◆ Task objective
An exact reproduction of the lines below, from the first through the one with "(186, 457) none", is the whole answer; pictures have no place in it.

◆ Revision comparison data
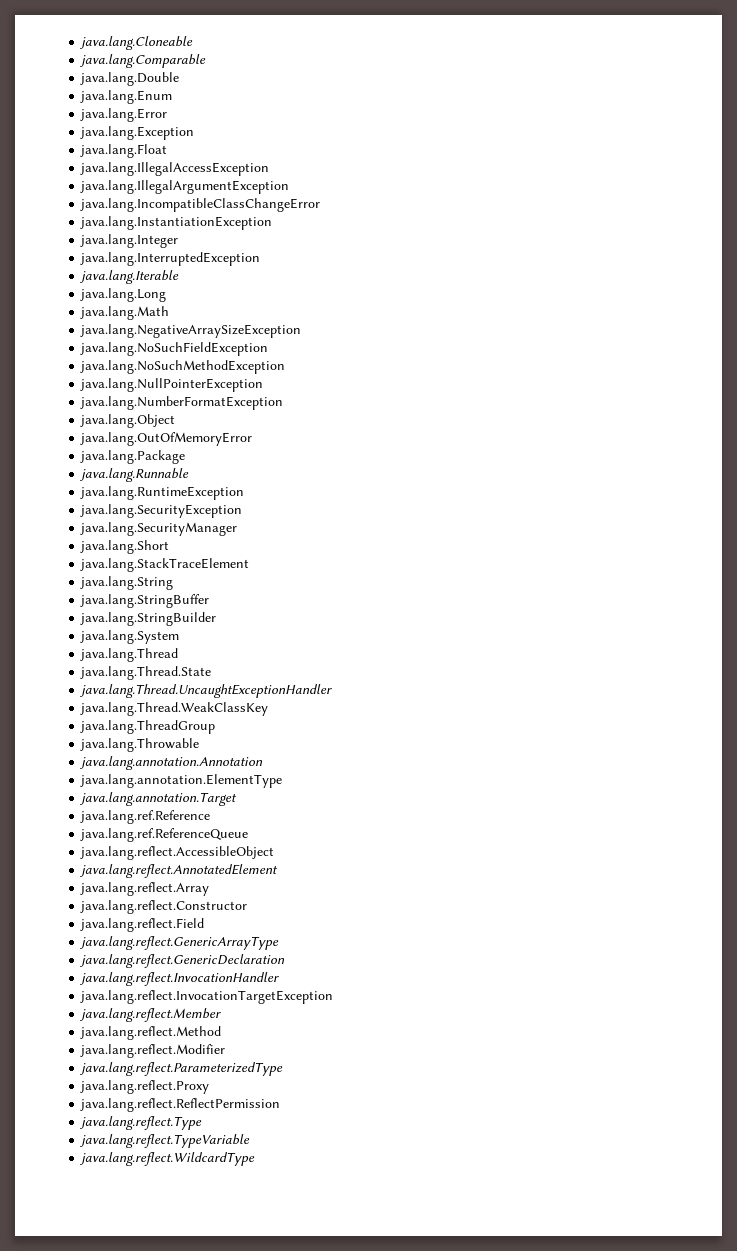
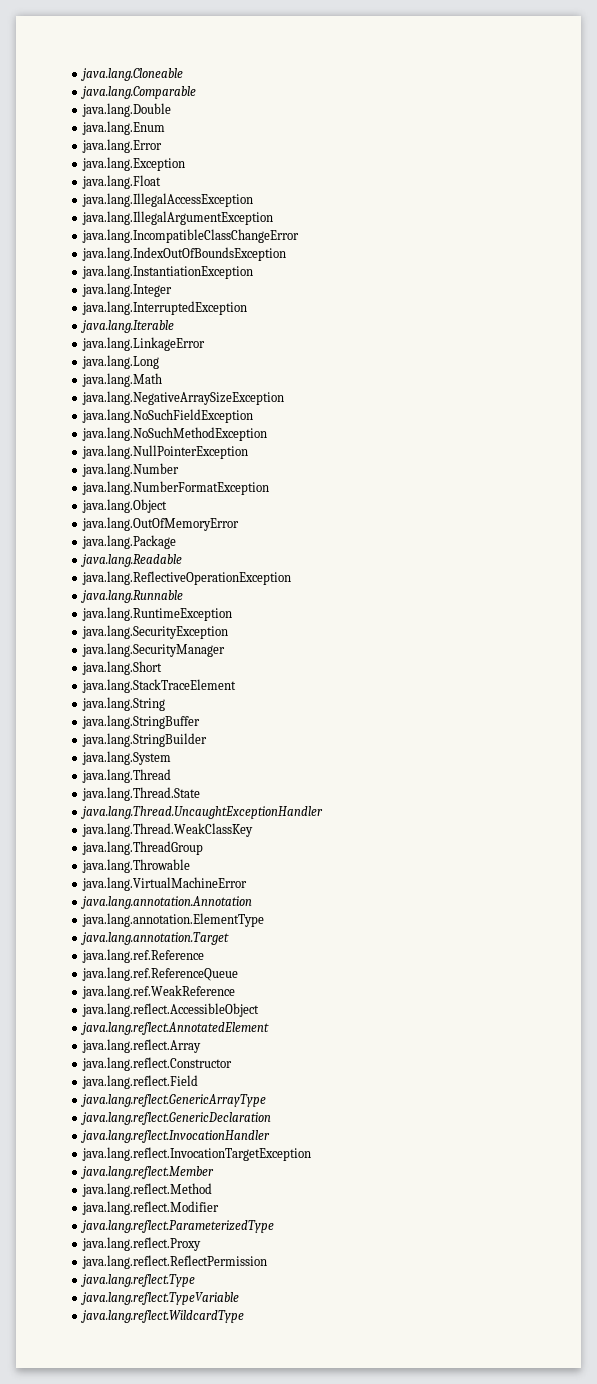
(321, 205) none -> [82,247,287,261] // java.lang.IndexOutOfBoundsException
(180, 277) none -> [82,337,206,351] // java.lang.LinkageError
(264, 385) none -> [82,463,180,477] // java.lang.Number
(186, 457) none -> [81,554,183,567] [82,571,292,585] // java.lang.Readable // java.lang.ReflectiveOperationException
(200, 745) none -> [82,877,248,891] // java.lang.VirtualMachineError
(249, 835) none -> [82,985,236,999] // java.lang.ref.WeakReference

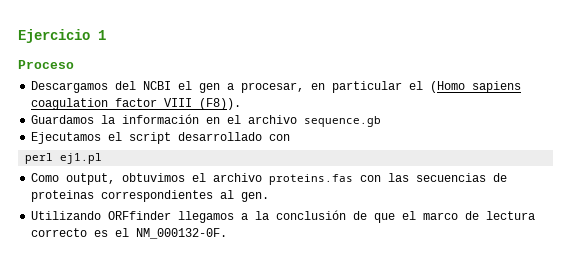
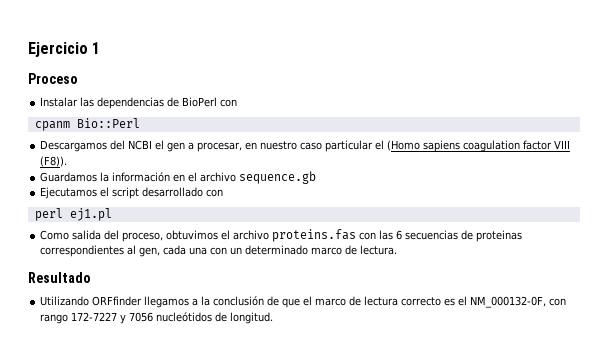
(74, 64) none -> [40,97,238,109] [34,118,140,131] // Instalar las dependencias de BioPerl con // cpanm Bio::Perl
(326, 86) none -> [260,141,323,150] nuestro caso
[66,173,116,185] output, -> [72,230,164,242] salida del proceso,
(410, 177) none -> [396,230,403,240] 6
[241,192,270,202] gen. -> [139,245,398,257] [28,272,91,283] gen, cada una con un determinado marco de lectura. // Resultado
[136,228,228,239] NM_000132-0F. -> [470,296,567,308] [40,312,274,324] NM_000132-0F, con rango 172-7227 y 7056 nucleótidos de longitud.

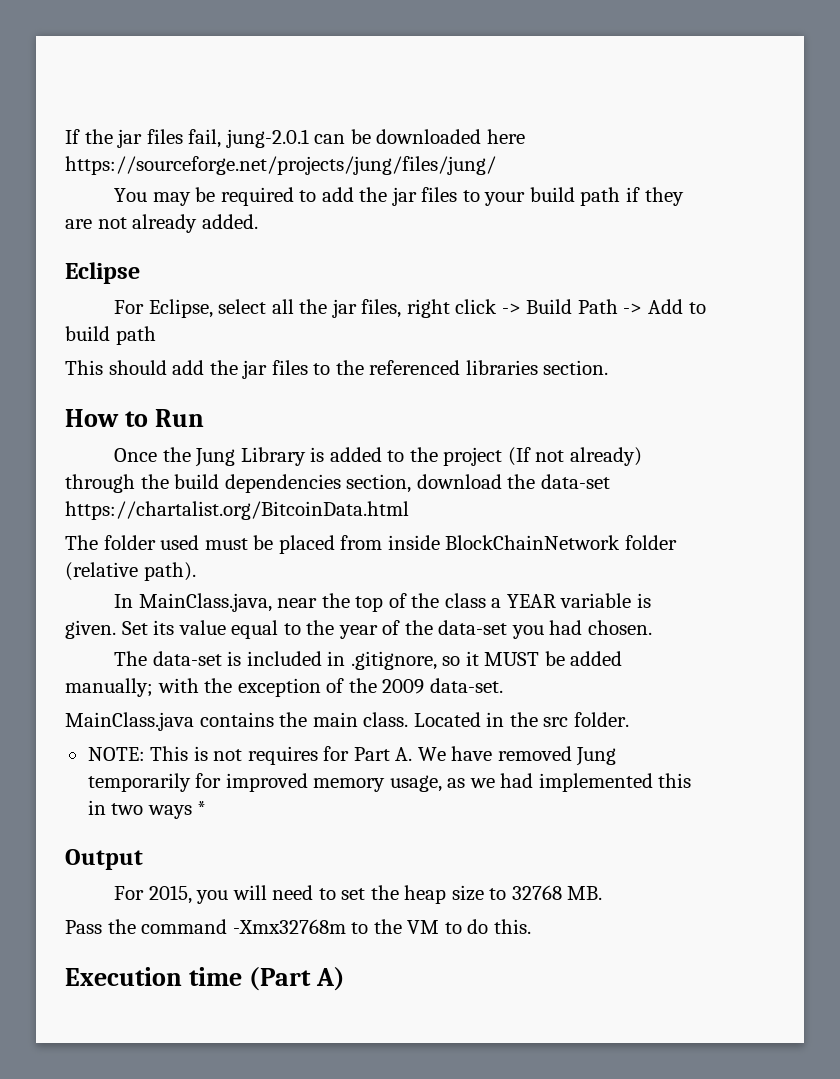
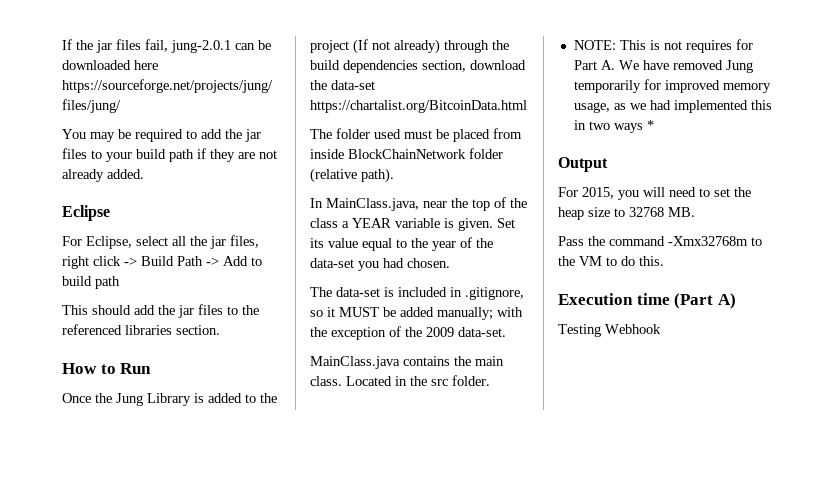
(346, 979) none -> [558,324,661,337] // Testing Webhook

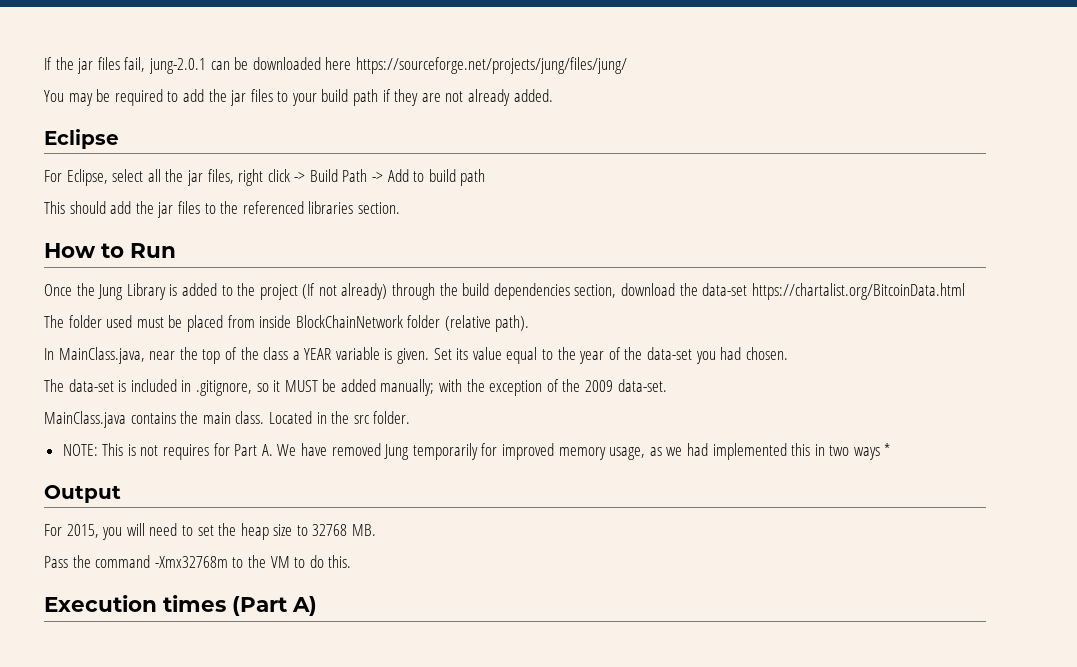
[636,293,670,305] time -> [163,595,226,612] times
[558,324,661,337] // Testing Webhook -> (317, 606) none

◆ The answer
(321, 205) none -> [82,247,287,261] // java.lang.IndexOutOfBoundsException
(180, 277) none -> [82,337,206,351] // java.lang.LinkageError
(264, 385) none -> [82,463,180,477] // java.lang.Number
(186, 457) none -> [81,554,183,567] [82,571,292,585] // java.lang.Readable // java.lang.ReflectiveOperationException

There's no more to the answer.